START RECORD EXTRACTS
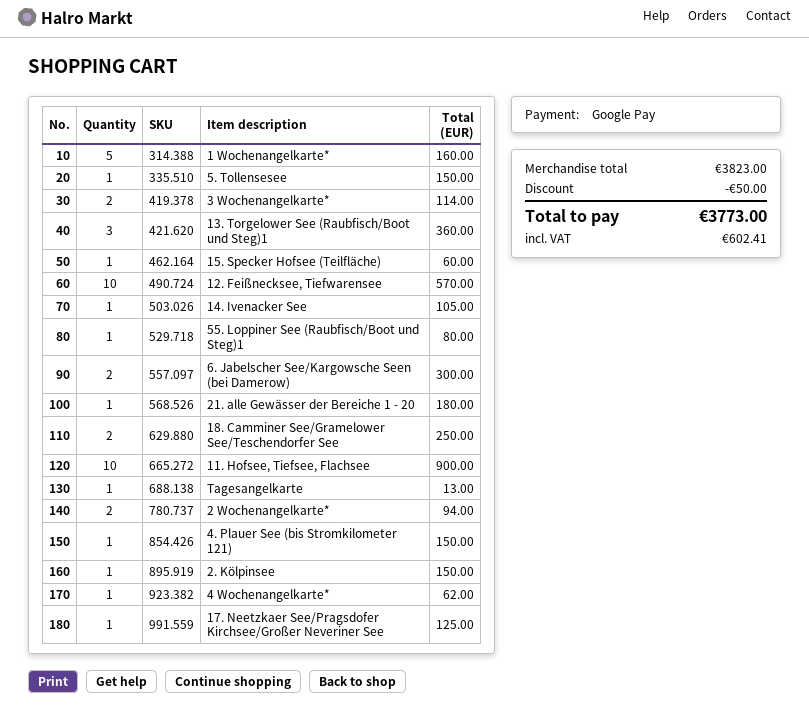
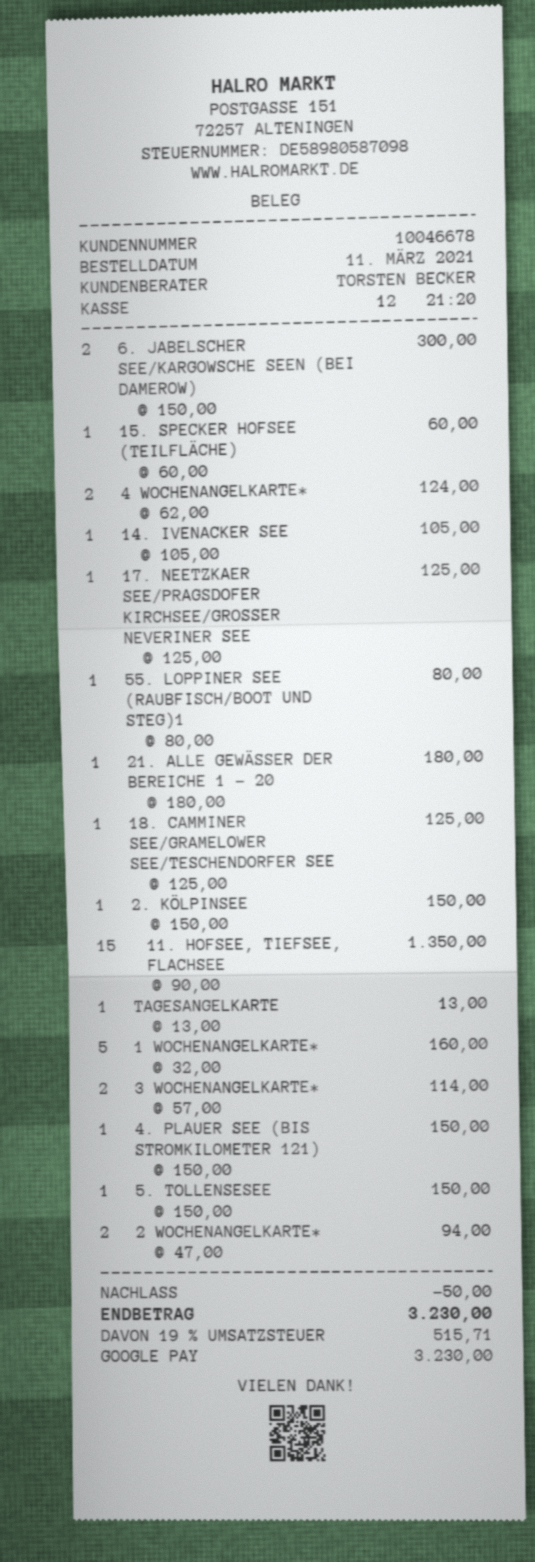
13. Torgelower See (Raubfisch/Boot und Steg)1: 3 for 360.00 -> none
12. Feißnecksee, Tiefwarensee: 10 for 570.00 -> none
18. Camminer See/Gramelower See/Teschendorfer See: 2 for 250.00 -> 1 for 125.00
11. Hofsee, Tiefsee, Flachsee: 10 for 900.00 -> 15 for 1350.00
4 Wochenangelkarte*: 1 for 62.00 -> 2 for 124.00
tax: 602.41 -> 515.71
total: 3773.00 -> 3230.00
END RECORD EXTRACTS
Would you set down the records above once more, exactly, with the pictures removed?

RESPONSE TO THIS EXERCISE:
13. Torgelower See (Raubfisch/Boot und Steg)1: 3 for 360.00 -> none
12. Feißnecksee, Tiefwarensee: 10 for 570.00 -> none
18. Camminer See/Gramelower See/Teschendorfer See: 2 for 250.00 -> 1 for 125.00
11. Hofsee, Tiefsee, Flachsee: 10 for 900.00 -> 15 for 1350.00
4 Wochenangelkarte*: 1 for 62.00 -> 2 for 124.00
tax: 602.41 -> 515.71
total: 3773.00 -> 3230.00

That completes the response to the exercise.